EXERCISE: Only the pictures are to be dropped, and the rest of the data should be copied exactly.

EXTRACTED ENTRIES:
==================================================

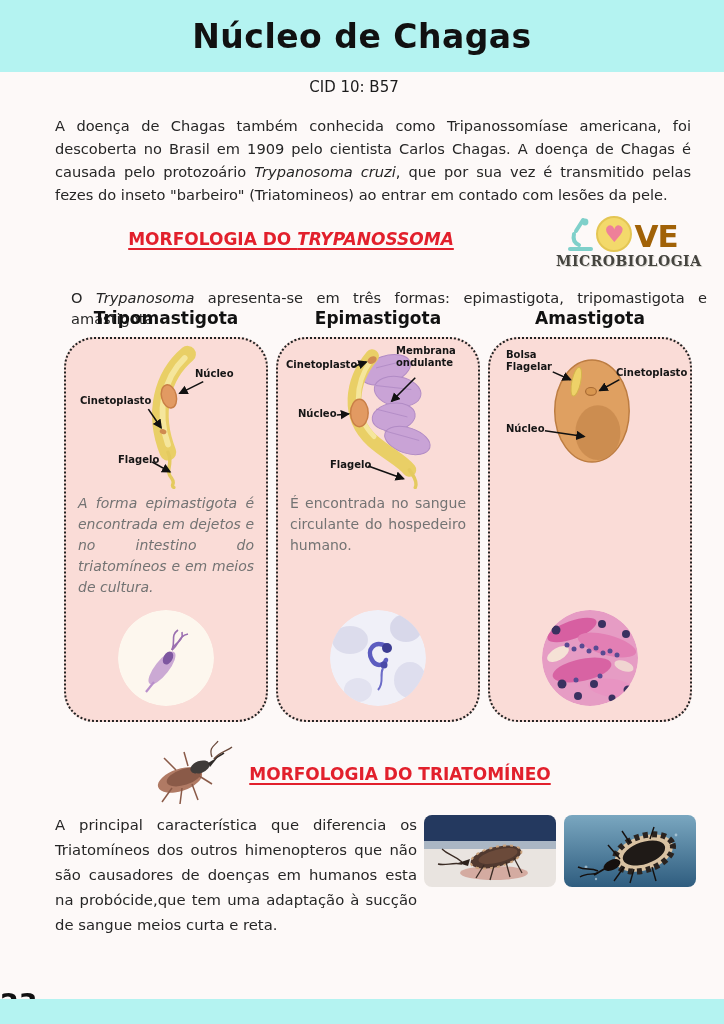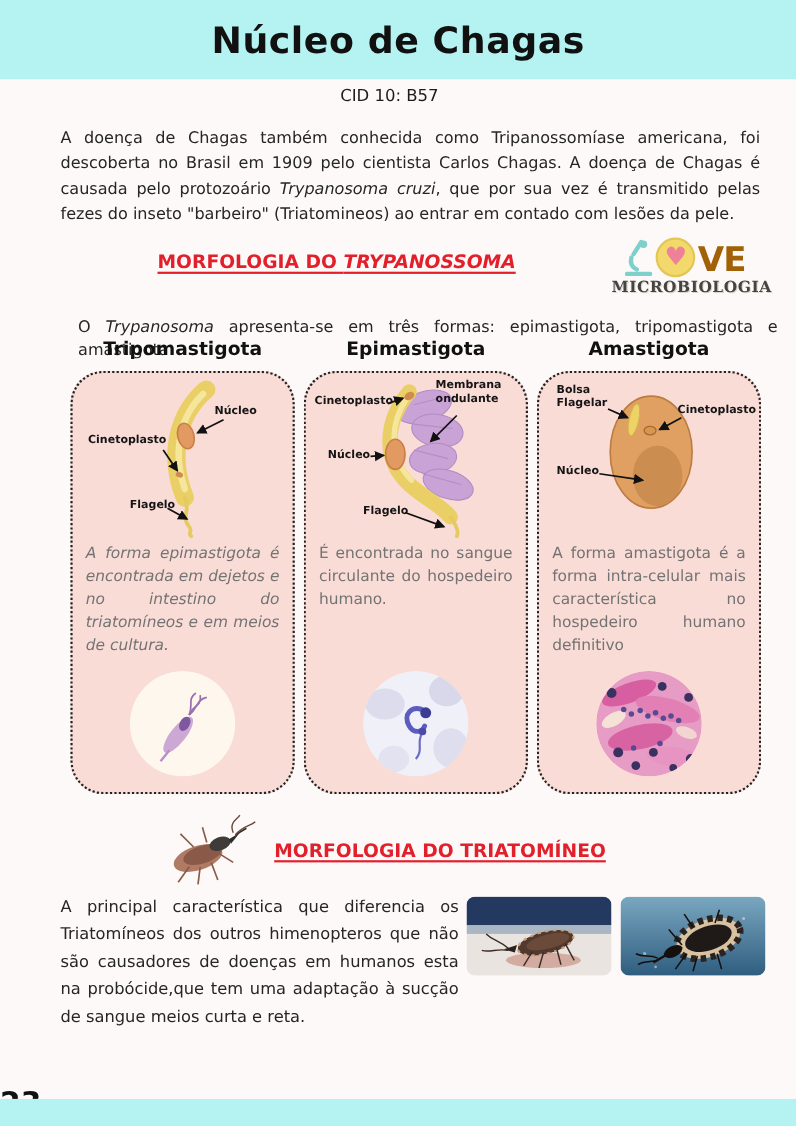--- a/index.html
+++ b/index.html
@@ -20,7 +20,7 @@
 
   .red-heading{color:#e2202c;font-weight:bold;font-size:17px;margin:0;
                text-decoration:underline;text-decoration-thickness:2px;text-underline-offset:3px;}
-  .sec1-heading{position:absolute;top:229px;left:0;width:582px;text-align:center;margin-left:15px;}
+  .sec1-heading{position:absolute;top:229px;left:0;width:582px;text-align:center;}
 
   
   .logo{position:absolute;top:210px;left:556px;width:134px;text-align:center;}

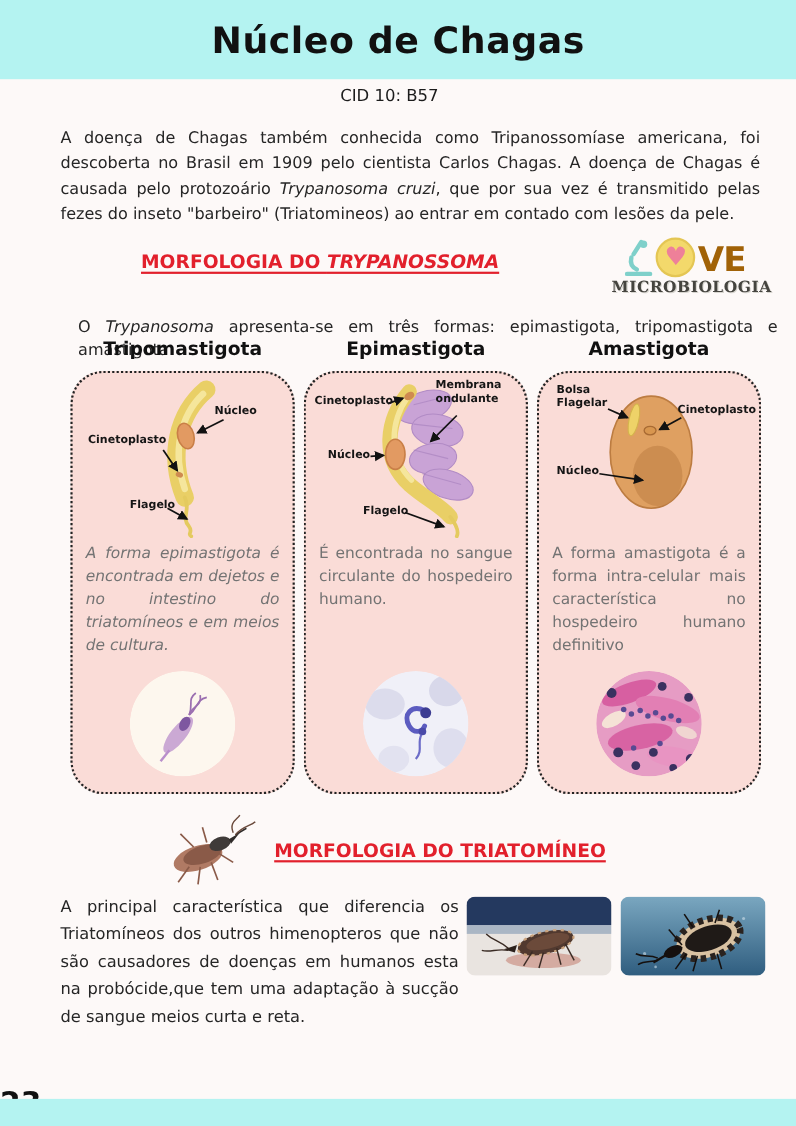--- a/index.html
+++ b/index.html
@@ -217,7 +217,6 @@
         <span class="lbl" style="left:126px;top:28px;">Cinetoplasto</span>
         <span class="lbl" style="left:16px;top:84px;">Núcleo</span>
       </div>
-      <p class="desc">A forma amastigota é a forma intra-celular mais característica no hospedeiro humano definitivo</p>
       <div class="micro">
         <svg width="96" height="96" viewBox="0 0 96 96">
           <circle cx="48" cy="48" r="48" fill="#e69cc4"></circle>

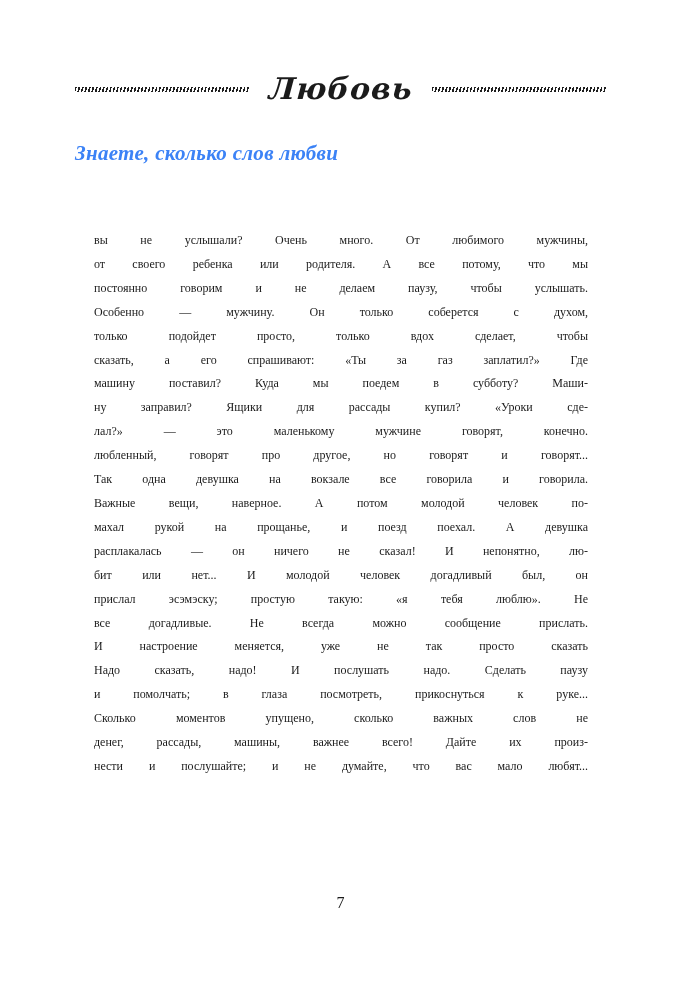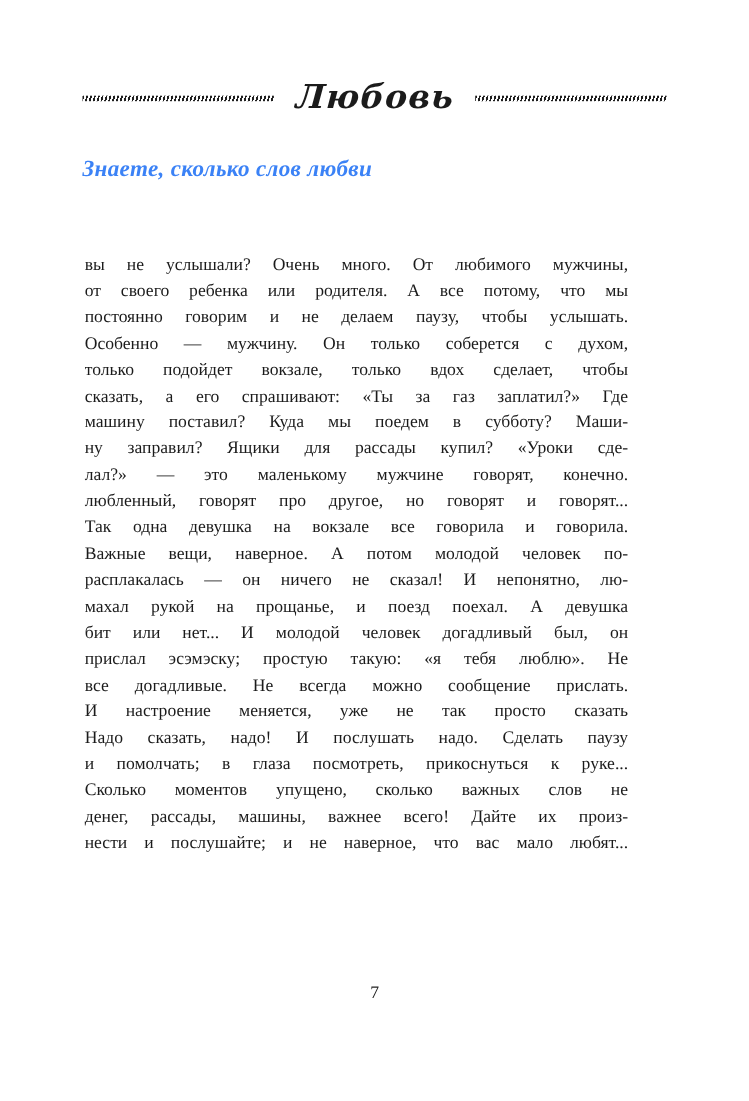--- a/index.html
+++ b/index.html
@@ -68,9 +68,9 @@
   .body-text {
     position: absolute;
     top: 229px;
-    left: 77px;
+    left: 94px;
     width: 494px;
-    font-size: 16px;
+    font-size: 12px;
     line-height: 23.9px;
     color: #1b1b1b;
   }

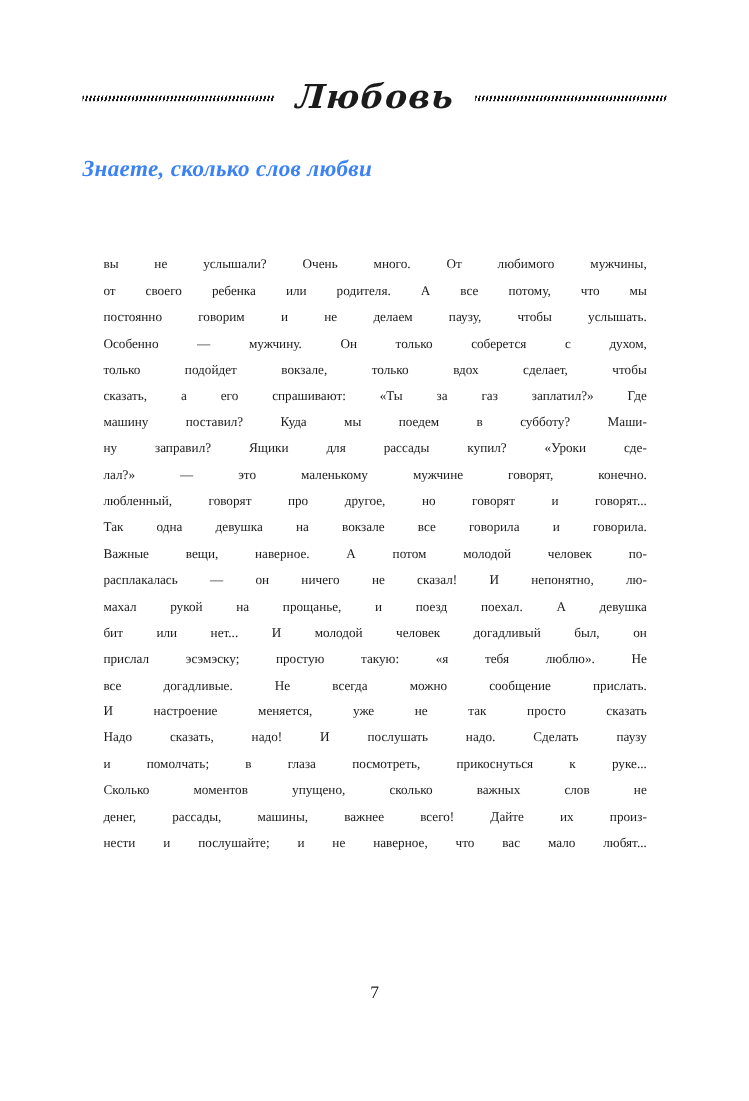--- a/index.html
+++ b/index.html
@@ -116,7 +116,7 @@
     <span class="line">от своего ребенка или родителя. А все потому, что мы</span>
     <span class="line">постоянно говорим и не делаем паузу, чтобы услышать.</span>
     <span class="line">Особенно — мужчину. Он только соберется с духом,</span>
-    <span class="line">только подойдет вокзале, только вдох сделает, чтобы</span>
+    <span class="line">только подойдет просто, только вдох сделает, чтобы</span>
     <span class="line">сказать, а его спрашивают: «Ты за газ заплатил?» Где</span>
     <span class="line">машину поставил? Куда мы поедем в субботу? Маши-</span>
     <span class="line">ну заправил? Ящики для рассады купил? «Уроки сде-</span>

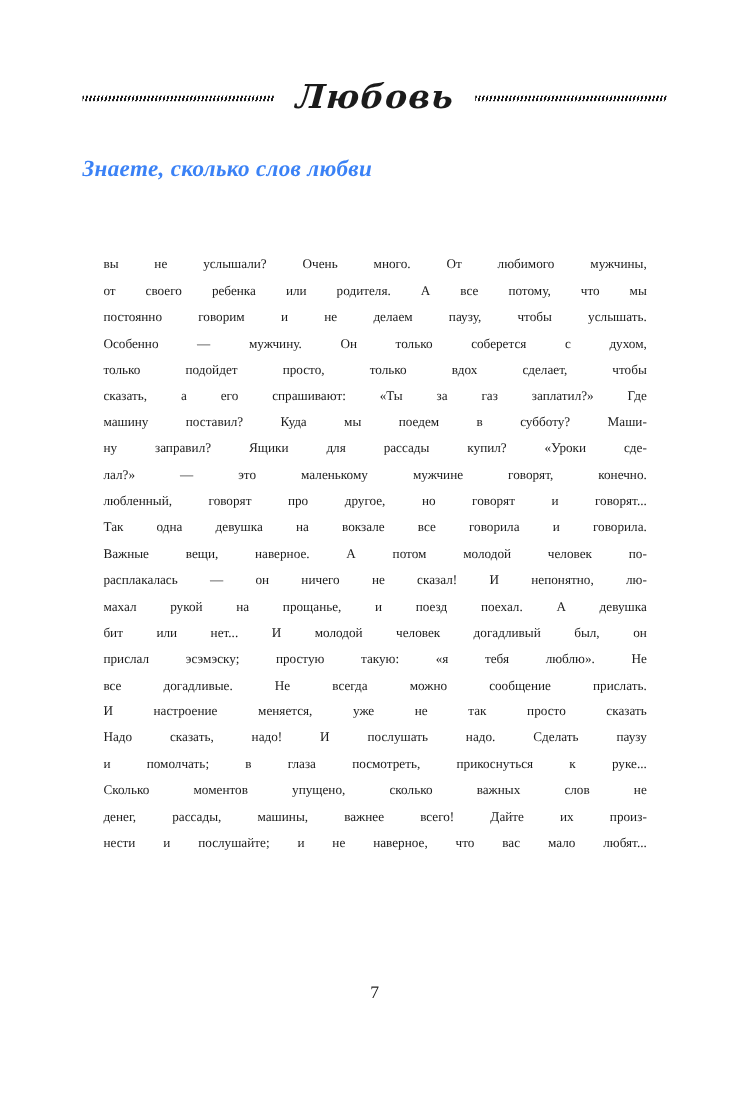--- a/index.html
+++ b/index.html
@@ -124,8 +124,8 @@
     <span class="line">любленный, говорят про другое, но говорят и говорят...</span>
     <span class="line">Так одна девушка на вокзале все говорила и говорила.</span>
     <span class="line">Важные вещи, наверное. А потом молодой человек по-</span>
+    <span class="line">махал рукой на прощанье, и поезд поехал. А девушка</span>
     <span class="line">расплакалась — он ничего не сказал! И непонятно, лю-</span>
-    <span class="line">махал рукой на прощанье, и поезд поехал. А девушка</span>
     <span class="line">бит или нет... И молодой человек догадливый был, он</span>
     <span class="line">прислал эсэмэску; простую такую: «я тебя люблю». Не</span>
     <span class="line">все догадливые. Не всегда можно сообщение прислать.</span>

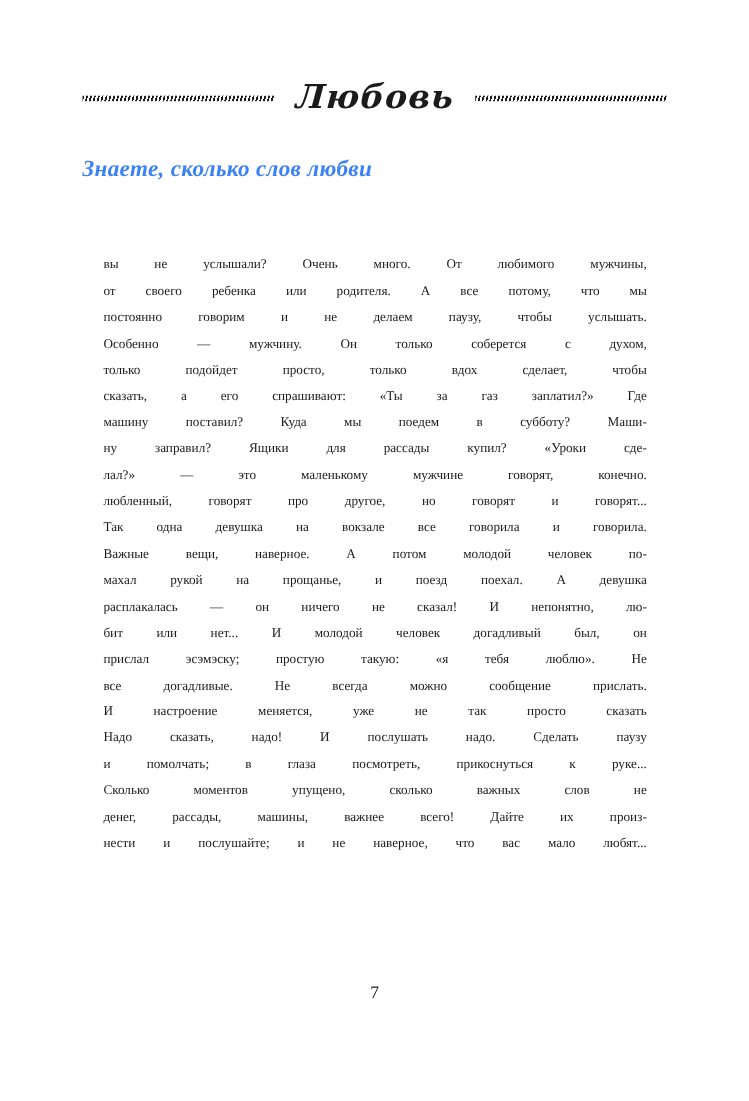--- a/index.html
+++ b/index.html
@@ -134,7 +134,7 @@
     <span class="line">и помолчать; в глаза посмотреть, прикоснуться к руке...</span>
     <span class="line">Сколько моментов упущено, сколько важных слов не</span>
     <span class="line">денег, рассады, машины, важнее всего! Дайте их произ-</span>
-    <span class="line last">нести и послушайте; и не наверное, что вас мало любят...</span>
+    <span class="line last">нести и послушайте; и не думайте, что вас мало любят...</span>
   </div>
 
   <div class="footer">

==================================================

WORKED SOLUTION:
--- a/index.html
+++ b/index.html
@@ -20,7 +20,7 @@
 
   .red-heading{color:#e2202c;font-weight:bold;font-size:17px;margin:0;
                text-decoration:underline;text-decoration-thickness:2px;text-underline-offset:3px;}
-  .sec1-heading{position:absolute;top:229px;left:0;width:582px;text-align:center;margin-left:15px;}
+  .sec1-heading{position:absolute;top:229px;left:0;width:582px;text-align:center;}
 
   
   .logo{position:absolute;top:210px;left:556px;width:134px;text-align:center;}

--- a/index.html
+++ b/index.html
@@ -217,7 +217,6 @@
         <span class="lbl" style="left:126px;top:28px;">Cinetoplasto</span>
         <span class="lbl" style="left:16px;top:84px;">Núcleo</span>
       </div>
-      <p class="desc">A forma amastigota é a forma intra-celular mais característica no hospedeiro humano definitivo</p>
       <div class="micro">
         <svg width="96" height="96" viewBox="0 0 96 96">
           <circle cx="48" cy="48" r="48" fill="#e69cc4"></circle>

--- a/index.html
+++ b/index.html
@@ -68,9 +68,9 @@
   .body-text {
     position: absolute;
     top: 229px;
-    left: 77px;
+    left: 94px;
     width: 494px;
-    font-size: 16px;
+    font-size: 12px;
     line-height: 23.9px;
     color: #1b1b1b;
   }

--- a/index.html
+++ b/index.html
@@ -116,7 +116,7 @@
     <span class="line">от своего ребенка или родителя. А все потому, что мы</span>
     <span class="line">постоянно говорим и не делаем паузу, чтобы услышать.</span>
     <span class="line">Особенно — мужчину. Он только соберется с духом,</span>
-    <span class="line">только подойдет вокзале, только вдох сделает, чтобы</span>
+    <span class="line">только подойдет просто, только вдох сделает, чтобы</span>
     <span class="line">сказать, а его спрашивают: «Ты за газ заплатил?» Где</span>
     <span class="line">машину поставил? Куда мы поедем в субботу? Маши-</span>
     <span class="line">ну заправил? Ящики для рассады купил? «Уроки сде-</span>

--- a/index.html
+++ b/index.html
@@ -124,8 +124,8 @@
     <span class="line">любленный, говорят про другое, но говорят и говорят...</span>
     <span class="line">Так одна девушка на вокзале все говорила и говорила.</span>
     <span class="line">Важные вещи, наверное. А потом молодой человек по-</span>
+    <span class="line">махал рукой на прощанье, и поезд поехал. А девушка</span>
     <span class="line">расплакалась — он ничего не сказал! И непонятно, лю-</span>
-    <span class="line">махал рукой на прощанье, и поезд поехал. А девушка</span>
     <span class="line">бит или нет... И молодой человек догадливый был, он</span>
     <span class="line">прислал эсэмэску; простую такую: «я тебя люблю». Не</span>
     <span class="line">все догадливые. Не всегда можно сообщение прислать.</span>

--- a/index.html
+++ b/index.html
@@ -134,7 +134,7 @@
     <span class="line">и помолчать; в глаза посмотреть, прикоснуться к руке...</span>
     <span class="line">Сколько моментов упущено, сколько важных слов не</span>
     <span class="line">денег, рассады, машины, важнее всего! Дайте их произ-</span>
-    <span class="line last">нести и послушайте; и не наверное, что вас мало любят...</span>
+    <span class="line last">нести и послушайте; и не думайте, что вас мало любят...</span>
   </div>
 
   <div class="footer">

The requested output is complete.